**What you need to do:**
Filter these entries so that only lines with the word "step" remain.

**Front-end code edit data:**
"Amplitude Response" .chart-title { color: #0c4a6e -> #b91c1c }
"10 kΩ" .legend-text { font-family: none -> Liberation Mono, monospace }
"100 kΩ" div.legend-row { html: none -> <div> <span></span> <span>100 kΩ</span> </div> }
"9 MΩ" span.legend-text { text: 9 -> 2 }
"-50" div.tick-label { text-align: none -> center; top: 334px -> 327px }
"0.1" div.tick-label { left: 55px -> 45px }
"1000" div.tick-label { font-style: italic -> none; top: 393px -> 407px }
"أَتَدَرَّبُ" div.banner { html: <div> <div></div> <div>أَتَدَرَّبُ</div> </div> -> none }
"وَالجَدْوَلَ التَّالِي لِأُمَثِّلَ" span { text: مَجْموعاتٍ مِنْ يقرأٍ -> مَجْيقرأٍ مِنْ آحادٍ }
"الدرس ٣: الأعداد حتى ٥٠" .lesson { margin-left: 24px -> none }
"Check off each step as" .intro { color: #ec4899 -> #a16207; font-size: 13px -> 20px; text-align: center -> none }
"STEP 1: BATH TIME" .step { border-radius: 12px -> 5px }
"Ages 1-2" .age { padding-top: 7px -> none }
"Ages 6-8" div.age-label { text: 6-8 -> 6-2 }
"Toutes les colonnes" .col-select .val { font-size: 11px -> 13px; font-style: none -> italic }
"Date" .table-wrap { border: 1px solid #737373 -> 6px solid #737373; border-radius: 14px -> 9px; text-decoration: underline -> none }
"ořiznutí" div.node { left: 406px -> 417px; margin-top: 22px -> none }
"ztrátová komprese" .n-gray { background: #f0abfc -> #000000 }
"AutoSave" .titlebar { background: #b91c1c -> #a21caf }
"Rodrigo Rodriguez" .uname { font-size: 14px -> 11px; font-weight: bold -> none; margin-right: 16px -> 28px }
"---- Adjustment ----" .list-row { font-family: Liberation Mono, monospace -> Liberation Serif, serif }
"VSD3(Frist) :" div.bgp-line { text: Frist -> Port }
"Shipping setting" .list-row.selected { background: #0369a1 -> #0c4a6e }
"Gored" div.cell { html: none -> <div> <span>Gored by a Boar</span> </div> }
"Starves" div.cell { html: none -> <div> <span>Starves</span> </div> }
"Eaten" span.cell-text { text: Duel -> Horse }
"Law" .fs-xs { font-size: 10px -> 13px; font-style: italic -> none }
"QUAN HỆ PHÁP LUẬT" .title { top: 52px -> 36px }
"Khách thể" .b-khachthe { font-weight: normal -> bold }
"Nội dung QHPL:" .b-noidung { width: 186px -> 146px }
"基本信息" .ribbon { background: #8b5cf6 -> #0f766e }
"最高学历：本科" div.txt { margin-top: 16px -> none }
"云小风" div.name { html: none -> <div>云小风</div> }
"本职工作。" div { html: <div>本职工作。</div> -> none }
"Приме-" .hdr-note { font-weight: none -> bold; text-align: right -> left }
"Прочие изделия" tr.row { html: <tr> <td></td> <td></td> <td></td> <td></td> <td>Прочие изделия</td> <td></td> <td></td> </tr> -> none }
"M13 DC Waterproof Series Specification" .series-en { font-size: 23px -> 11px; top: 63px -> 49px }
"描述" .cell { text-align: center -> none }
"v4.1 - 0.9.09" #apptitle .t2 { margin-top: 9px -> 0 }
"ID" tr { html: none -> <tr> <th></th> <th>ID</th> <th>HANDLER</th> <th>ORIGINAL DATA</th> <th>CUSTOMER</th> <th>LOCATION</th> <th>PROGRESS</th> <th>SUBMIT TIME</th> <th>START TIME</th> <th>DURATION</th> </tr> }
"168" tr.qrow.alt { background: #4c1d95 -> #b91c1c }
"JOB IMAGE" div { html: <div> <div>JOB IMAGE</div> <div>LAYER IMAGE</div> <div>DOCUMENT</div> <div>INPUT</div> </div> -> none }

**Exercise output:**
"Check off each step as" .intro { color: #ec4899 -> #a16207; font-size: 13px -> 20px; text-align: center -> none }
"STEP 1: BATH TIME" .step { border-radius: 12px -> 5px }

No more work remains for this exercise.